The IEEE International Committee on Electromagnetic Safety maintains a list of Expert Reviews on this topic.
According to the American Cancer Society:
“Cell phones work by sending signals to (and receiving them from) nearby cell towers (base stations) using RF waves. This is a form of electromagnetic energy that falls between FM radio waves and microwaves. Like FM radio waves, microwaves, visible light, and heat, RF waves are a form of non-ionizing radiation. They don't have enough energy to cause cancer by directly damaging the DNA inside cells. RF waves are different from stronger (ionizing) types of radiation such as x-rays, gamma rays, and ultraviolet (UV) light, which can break the chemical bonds in DNA.”
“As noted above, the RF waves given off by cell phones don't have enough energy to damage DNA directly or to heat body tissues. Because of this, many scientists believe that cell phones aren't able to cause cancer. Most studies done in the lab have supported this theory, finding that RF waves do not cause DNA damage.”
According to the Federal Drug Administration:
“Based on the FDA’s ongoing evaluation, the available epidemiological and cancer incidence data continues to support the Agency’s determination that there are no quantifiable adverse health effects in humans caused by exposures at or under the current cell phone exposure limits.”
According to CTIA:
“The Food and Drug Administration (FDA) points out on its website: ‘Over the past 15 years, scientists have conducted hundreds of studies looking at the biological effects of the radiofrequency energy emitted by cell phones.’ That research has been monitored and assessed by a number of responsible government agencies and expert authorities, including the FDA, the Federal Communications Commission (FCC), the National Cancer Institute (NCI), and the World Health Organization (WHO).

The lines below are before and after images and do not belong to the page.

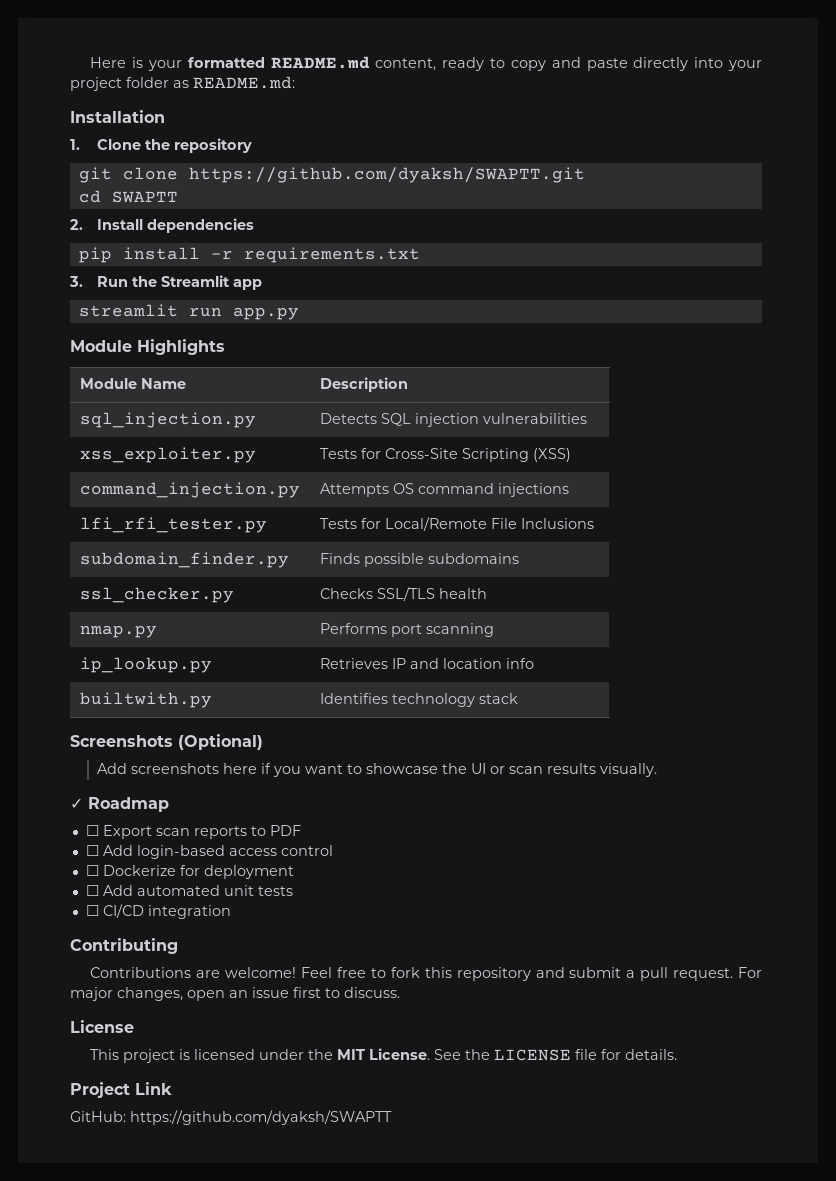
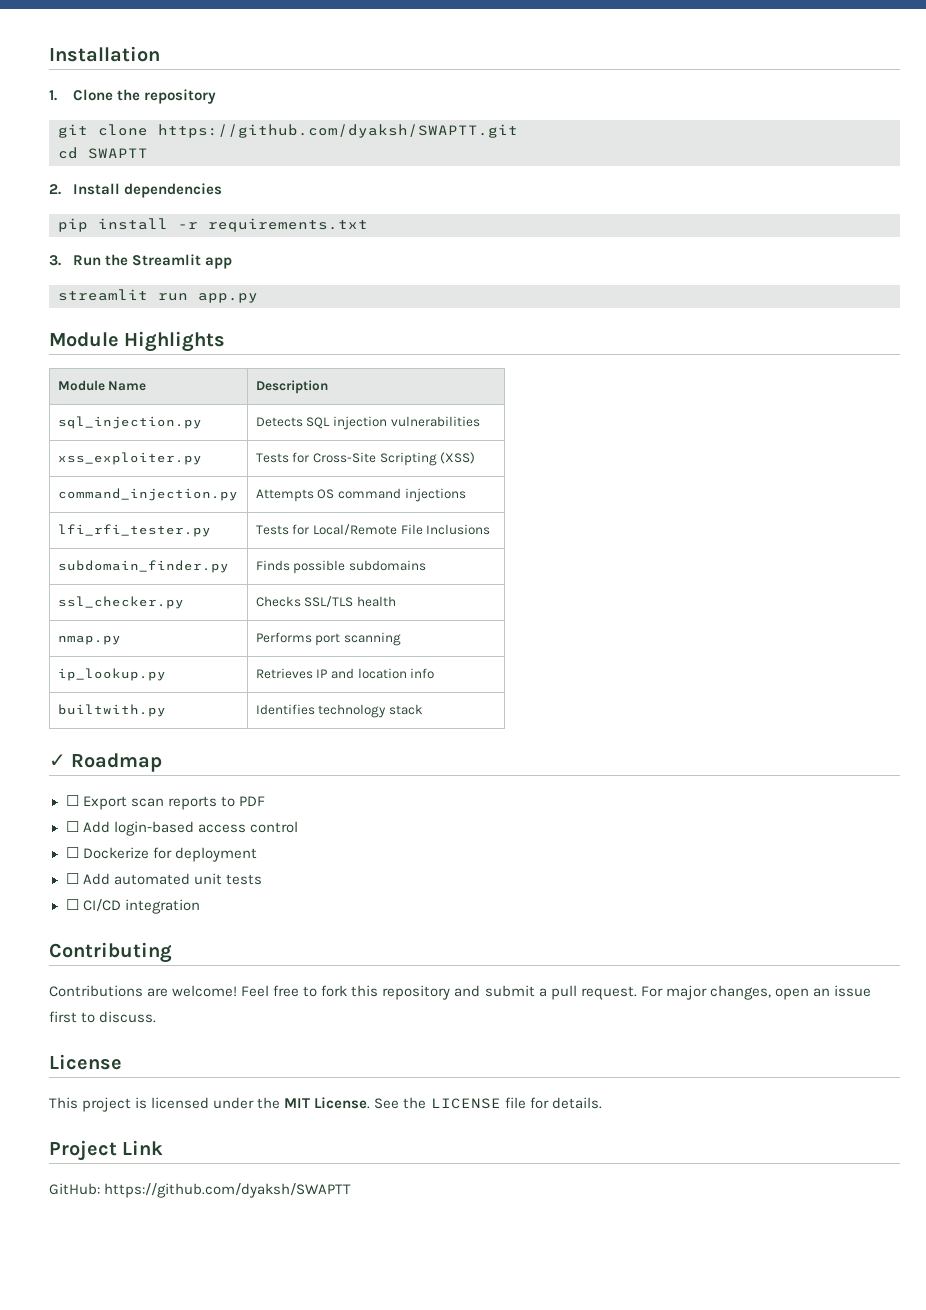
- Here is your formatted README.md content, ready to copy and paste directly into your project folder as README.md:
- Screenshots (Optional)
- Add screenshots here if you want to showcase the UI or scan results visually.

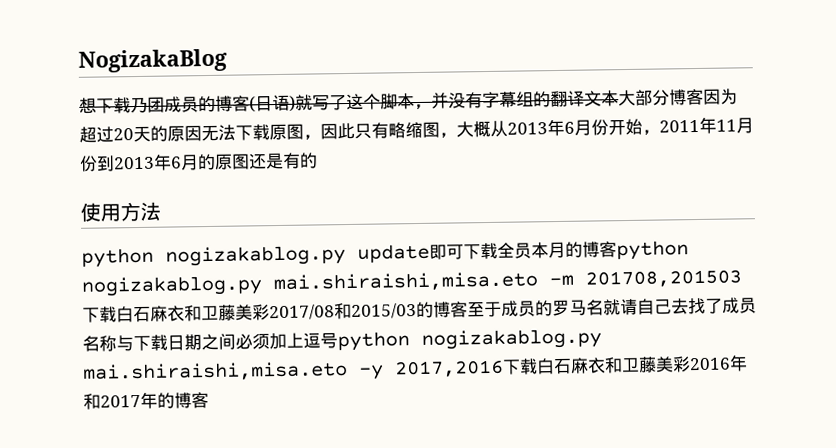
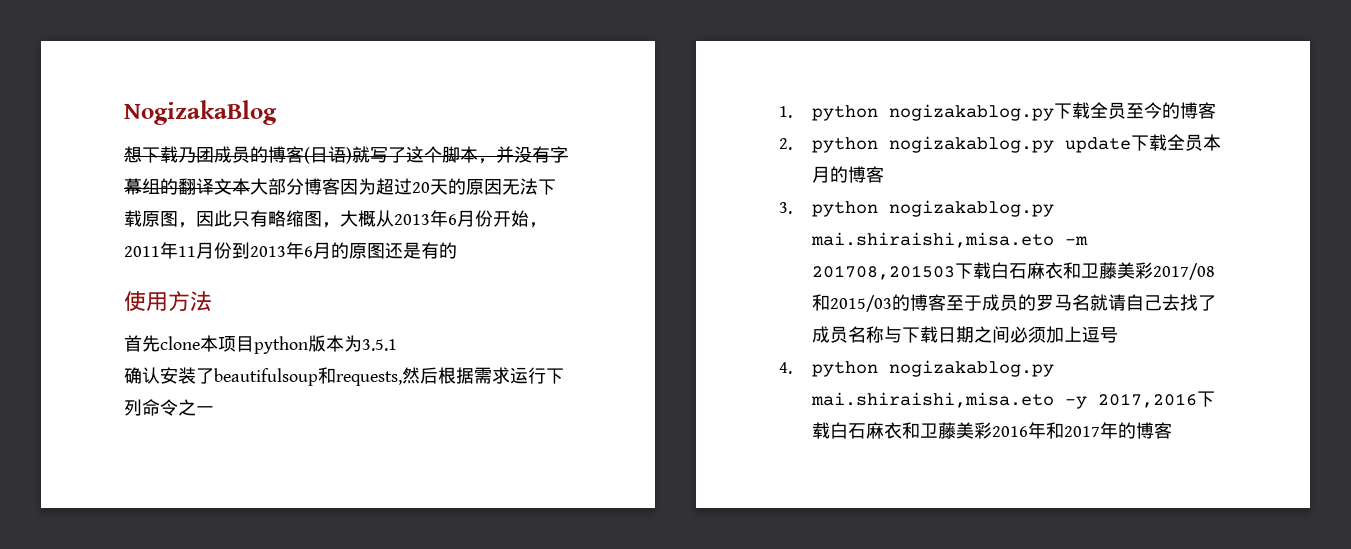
- python nogizakablog.py update即可下载全员本月的博客python nogizakablog.py mai.shiraishi,misa.eto -m 201708,201503下载白石麻衣和卫藤美彩2017/08和2015/03的博客至于成员的罗马名就请自己去找了成员名称与下载日期之间必须加上逗号python nogizakablog.py mai.shiraishi,misa.eto -y 2017,2016下载白石麻衣和卫藤美彩2016年和2017年的博客
+ 首先clone本项目python版本为3.5.1
+ 确认安装了beautifulsoup和requests,然后根据需求运行下列命令之一
+ 1. python nogizakablog.py下载全员至今的博客
+ 2. python nogizakablog.py update下载全员本月的博客
+ 3. python nogizakablog.py mai.shiraishi,misa.eto -m 201708,201503下载白石麻衣和卫藤美彩2017/08和2015/03的博客至于成员的罗马名就请自己去找了成员名称与下载日期之间必须加上逗号
+ 4. python nogizakablog.py mai.shiraishi,misa.eto -y 2017,2016下载白石麻衣和卫藤美彩2016年和2017年的博客

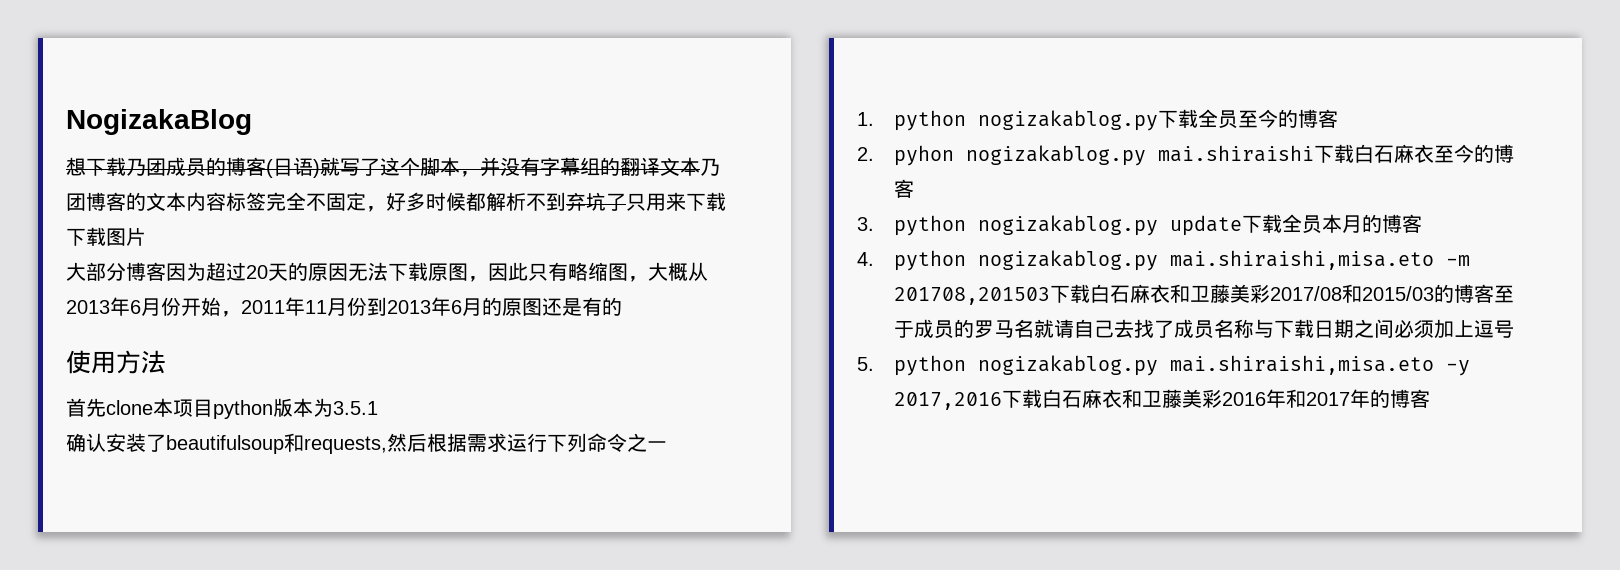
- 想下载乃团成员的博客(日语)就写了这个脚本，并没有字幕组的翻译文本大部分博客因为超过20天的原因无法下载原图，因此只有略缩图，大概从2013年6月份开始，2011年11月份到2013年6月的原图还是有的
+ 想下载乃团成员的博客(日语)就写了这个脚本，并没有字幕组的翻译文本乃团博客的文本内容标签完全不固定，好多时候都解析不到弃坑了只用来下载下载图片
+ 大部分博客因为超过20天的原因无法下载原图，因此只有略缩图，大概从2013年6月份开始，2011年11月份到2013年6月的原图还是有的
- 2. python nogizakablog.py update下载全员本月的博客
+ 2. pyhon nogizakablog.py mai.shiraishi下载白石麻衣至今的博客
+ 3. python nogizakablog.py update下载全员本月的博客
- 3. python nogizakablog.py mai.shiraishi,misa.eto -m 201708,201503下载白石麻衣和卫藤美彩2017/08和2015/03的博客至于成员的罗马名就请自己去找了成员名称与下载日期之间必须加上逗号
+ 4. python nogizakablog.py mai.shiraishi,misa.eto -m 201708,201503下载白石麻衣和卫藤美彩2017/08和2015/03的博客至于成员的罗马名就请自己去找了成员名称与下载日期之间必须加上逗号
- 4. python nogizakablog.py mai.shiraishi,misa.eto -y 2017,2016下载白石麻衣和卫藤美彩2016年和2017年的博客
+ 5. python nogizakablog.py mai.shiraishi,misa.eto -y 2017,2016下载白石麻衣和卫藤美彩2016年和2017年的博客

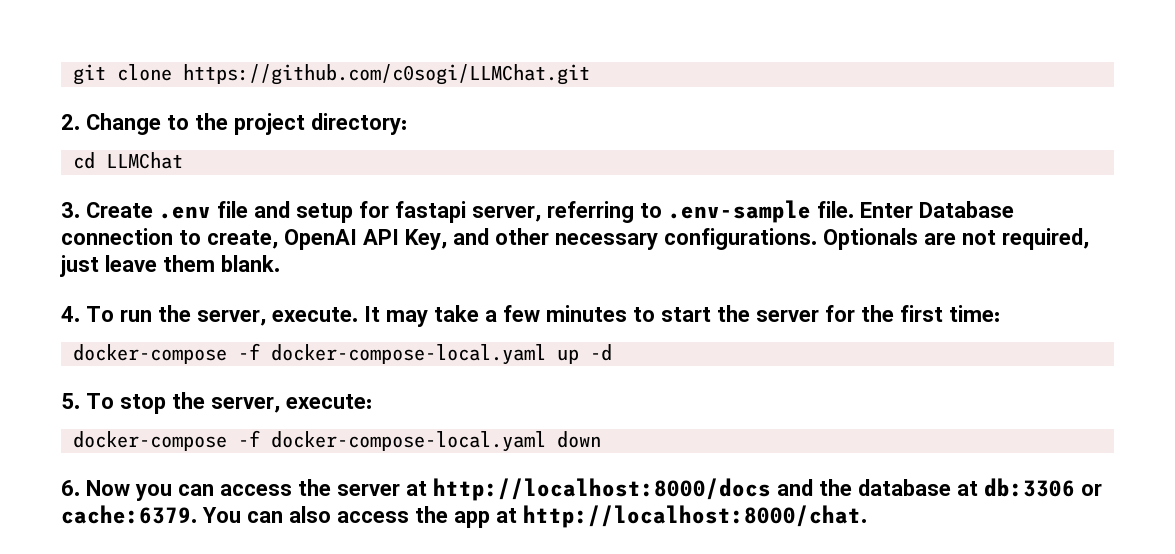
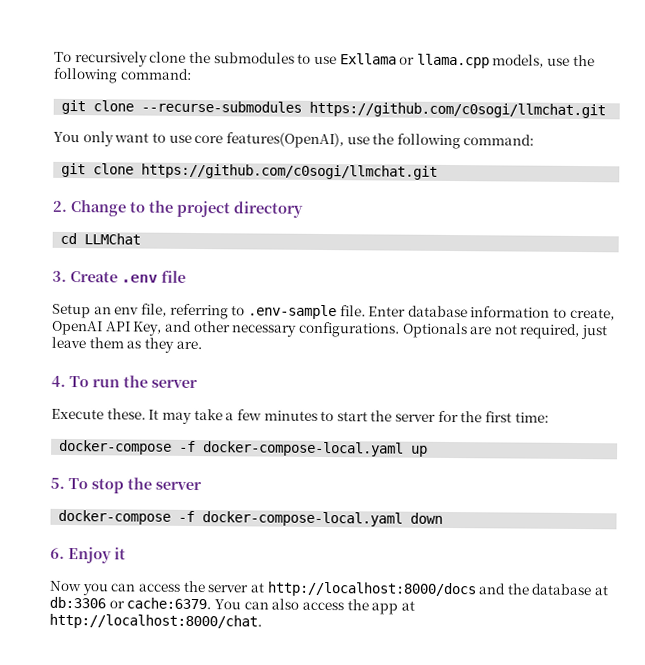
- git clone https://github.com/c0sogi/LLMChat.git
+ To recursively clone the submodules to use Exllama or llama.cpp models, use the following command:
+ git clone --recurse-submodules https://github.com/c0sogi/llmchat.git
+ You only want to use core features(OpenAI), use the following command:
+ git clone https://github.com/c0sogi/llmchat.git
- 2. Change to the project directory:
+ 2. Change to the project directory
- 3. Create .env file and setup for fastapi server, referring to .env-sample file.
+ 3. Create .env file
+ Setup an env file, referring to .env-sample file.
- Enter Database connection to create, OpenAI API Key, and other necessary configurations.
+ Enter database information to create, OpenAI API Key, and other necessary configurations.
- Optionals are not required, just leave them blank.
+ Optionals are not required, just leave them as they are.
- 4. To run the server, execute.
+ 4. To run the server
+ Execute these.
- docker-compose -f docker-compose-local.yaml up -d
+ docker-compose -f docker-compose-local.yaml up
- 5. To stop the server, execute:
+ 5. To stop the server
- 6. Now you can access the server at http://localhost:8000/docs and the database at db:3306 or cache:6379.
+ 6. Enjoy it
+ Now you can access the server at http://localhost:8000/docs and the database at db:3306 or cache:6379.

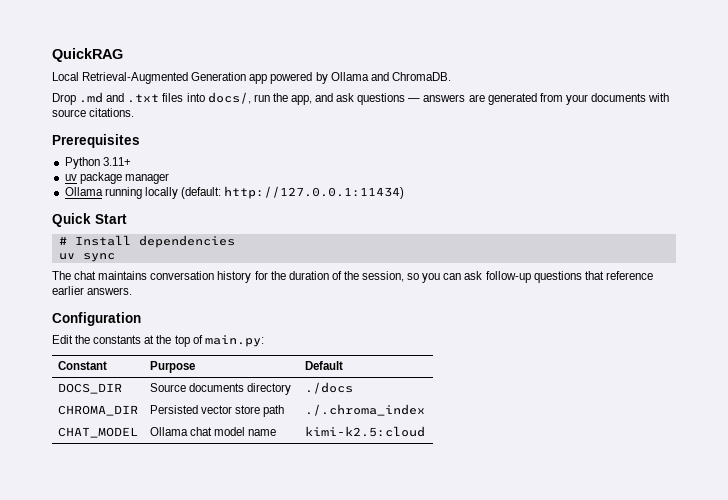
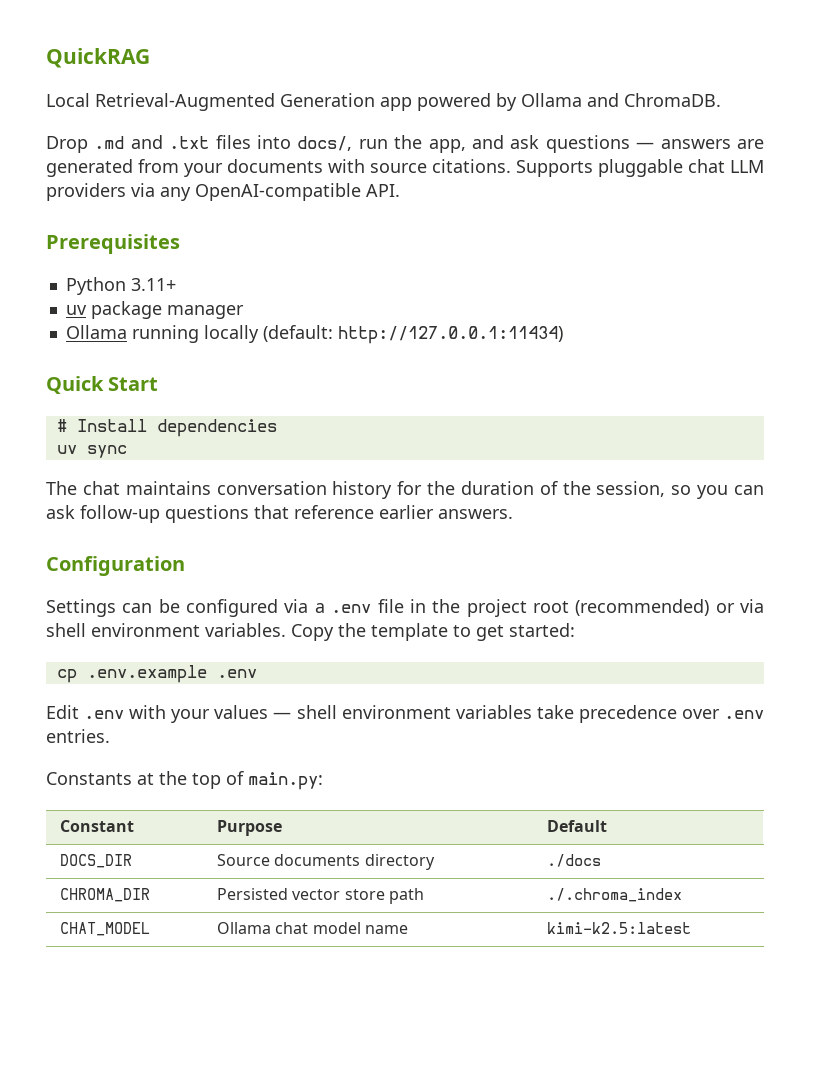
+ Supports pluggable chat LLM providers via any OpenAI-compatible API.
- Edit the constants at the top of main.py:
+ Settings can be configured via a .env file in the project root (recommended) or via shell environment variables. Copy the template to get started:
+ cp .env.example .env
+ Edit .env with your values — shell environment variables take precedence over .env entries.
+ Constants at the top of main.py:
- CHAT_MODEL | Ollama chat model name | kimi-k2.5:cloud
+ CHAT_MODEL | Ollama chat model name | kimi-k2.5:latest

As you can see from the quotes below, each of those organizations has reached the same basic conclusion: the weight of the scientific research has not linked the use of cell phones with any health effects.”
According to the Federal Communications Commission:
“All wireless phones sold in the United States meet government requirements that limit their RF energy to safe levels. The relative amount of RF energy absorbed in the head of a wireless telephone-user is given by the Specific Absorption Rate (SAR). The FCC requires wireless phones to have SAR levels no greater than 1.6 watts per kilogram.”